Dan Stevens brings comic swagger and emotional complexity to the role of the famed writer on a losing streak, but Christopher Plummer is the Christmas pudding in this feast of holiday messages

The Man Who Invented Christmas

4/5

Starring: Dan Stevens, Christopher Plummer, Jonathan Pryce, Justin Edwards, Miriam Margolyes

Directed by: Bharat Nalluri

Running time: 1hr 44 mins

Rating: Parental Guidance

By Katherine Monk

They fall into a well-wrapped package all their own: Christmas movies. Deeply felt messages about goodwill towards men and peace on earth unfurl every year around this time. And every year, we need them. We need to be reminded that love and kindness are real options, not just easy-stick slogans that peel off when things turn tribal.
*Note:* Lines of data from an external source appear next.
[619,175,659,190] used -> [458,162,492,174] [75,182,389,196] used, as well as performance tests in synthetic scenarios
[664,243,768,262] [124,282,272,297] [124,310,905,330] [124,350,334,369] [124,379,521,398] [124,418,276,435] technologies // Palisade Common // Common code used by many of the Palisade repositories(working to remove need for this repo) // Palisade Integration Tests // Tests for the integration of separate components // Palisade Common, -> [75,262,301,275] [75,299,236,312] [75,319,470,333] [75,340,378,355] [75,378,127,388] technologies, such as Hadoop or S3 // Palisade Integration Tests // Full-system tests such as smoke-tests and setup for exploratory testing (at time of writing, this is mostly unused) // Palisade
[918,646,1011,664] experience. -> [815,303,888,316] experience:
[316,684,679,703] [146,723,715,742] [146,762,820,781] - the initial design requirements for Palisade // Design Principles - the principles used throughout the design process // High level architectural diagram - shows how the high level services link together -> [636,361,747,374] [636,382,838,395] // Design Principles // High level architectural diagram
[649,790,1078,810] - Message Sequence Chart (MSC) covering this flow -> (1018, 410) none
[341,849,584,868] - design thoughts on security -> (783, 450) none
Charles Dickens gave us that reminder in A Christmas Carol. His 1843 novel introduced the world to Ebenezer Scrooge and his overnight awakening, and is now repeated and recited on airwaves around the world as a sort of seasonal ritual, a secular door into the very heart of the Holy Spirit.
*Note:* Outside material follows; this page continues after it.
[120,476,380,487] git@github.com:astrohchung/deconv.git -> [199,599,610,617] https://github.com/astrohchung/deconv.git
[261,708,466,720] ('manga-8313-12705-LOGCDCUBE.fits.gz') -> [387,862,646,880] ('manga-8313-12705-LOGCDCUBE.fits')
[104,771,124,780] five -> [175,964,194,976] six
It’s a story so close to human truth, it is timeless. Yet, it’s so familiar that we’ve never stopped to ask what the world was like before A Christmas Carol, or how Dickens came to create his self-published masterpiece in a mere six weeks.
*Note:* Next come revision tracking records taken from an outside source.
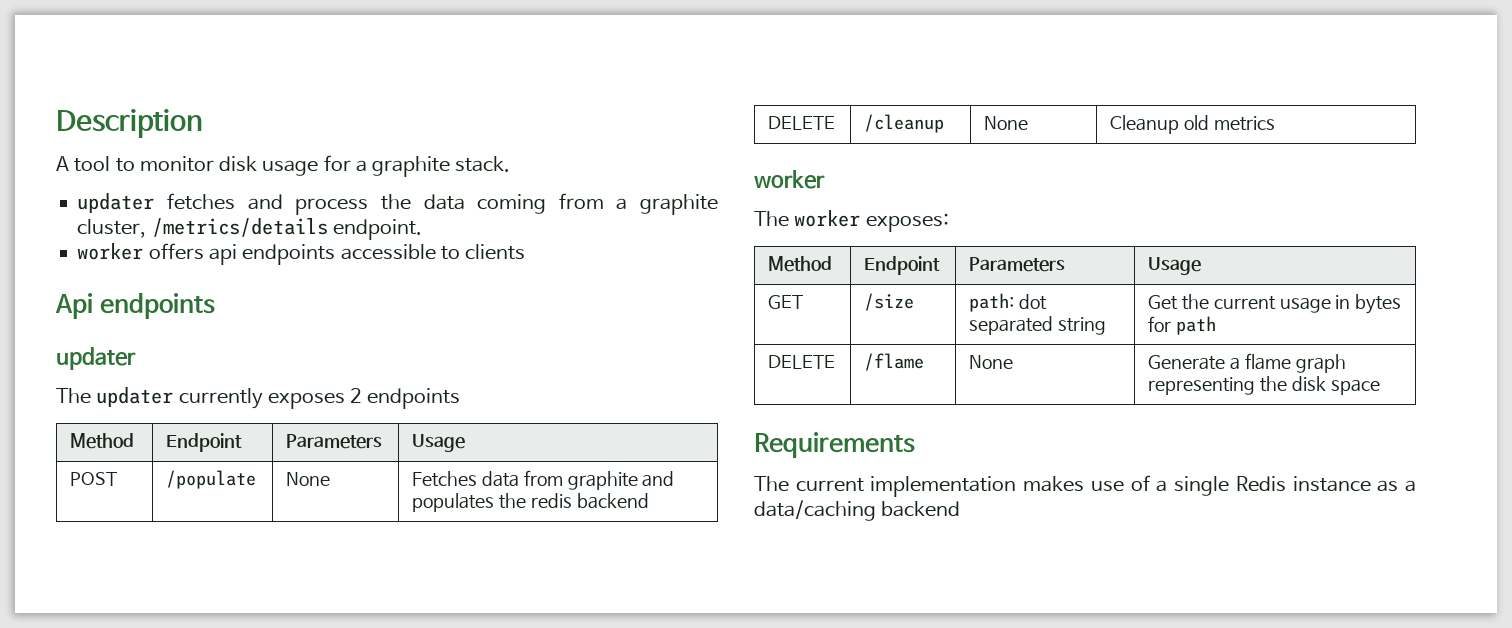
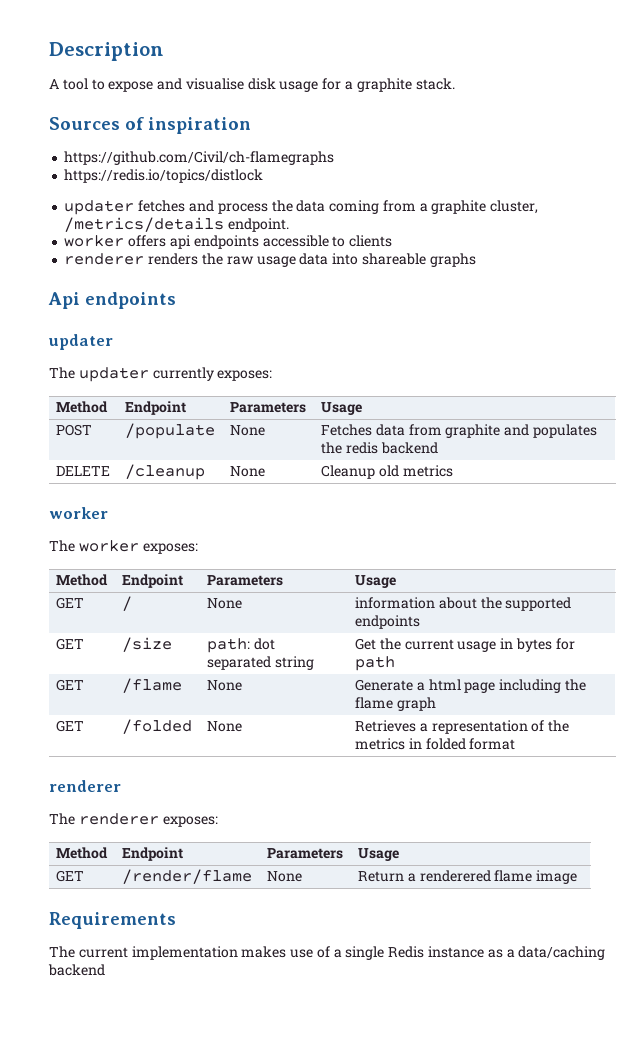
[139,156,214,172] monitor -> [108,78,244,92] expose and visualise
(511, 164) none -> [49,117,251,134] [64,151,335,165] [64,169,264,183] // Sources of inspiration // https://github.com/Civil/ch-flamegraphs // https://redis.io/topics/distlock
(526, 252) none -> [64,253,476,267] // renderer renders the raw usage data into shareable graphs
[267,388,461,409] exposes 2 endpoints -> [217,370,273,381] exposes:
(1202, 266) none -> [56,597,85,609] [122,596,133,611] [207,598,243,609] [355,597,572,611] [355,615,421,629] // GET | / | None | information about the supported endpoints
[768,355,836,369] DELETE -> [56,679,85,691] GET
[1244,353,1346,373] [1148,376,1380,395] flame graph representing the disk space -> [428,679,587,693] [355,697,436,711] [56,720,85,732] [122,719,193,734] [207,721,243,732] [355,720,570,734] [355,738,516,750] [49,780,121,792] [49,813,218,827] [56,847,109,859] [122,847,184,861] [267,848,344,859] [358,848,400,861] [56,870,85,882] [122,869,253,884] [267,871,303,882] [358,870,578,884] html page including the flame graph // GET | /folded | None | Retrieves a representation of the metrics in folded format // renderer // The renderer exposes: // Method | Endpoint | Parameters | Usage // GET | /render/flame | None | Return a renderered flame image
The Man Who Invented Christmas answers all of these questions by getting to the very heart of the matter: Charles Dickens, the man. More specifically, a man who needed to learn a few lessons of his own about exercising generosity in the real world.

We meet Dickens just after his early wave of fame crested with The Old Curiosity Shop, after Oliver Twist and Pickwick Papers made him a publishing power house. However, his last three books, Barnaby Rudge, Martin Chuzzlewit and Dombey and Son have tanked. He needs a hit. Badly.

Like all Victorian characters, he’s got money issues. Having raced into the privileged class, Dickens was eager to enjoy a lavish lifestyle and furnish his growing family with all the luxuries his fame should afford. Yet, he never planned for flops and celebrity alone can’t pay the bills.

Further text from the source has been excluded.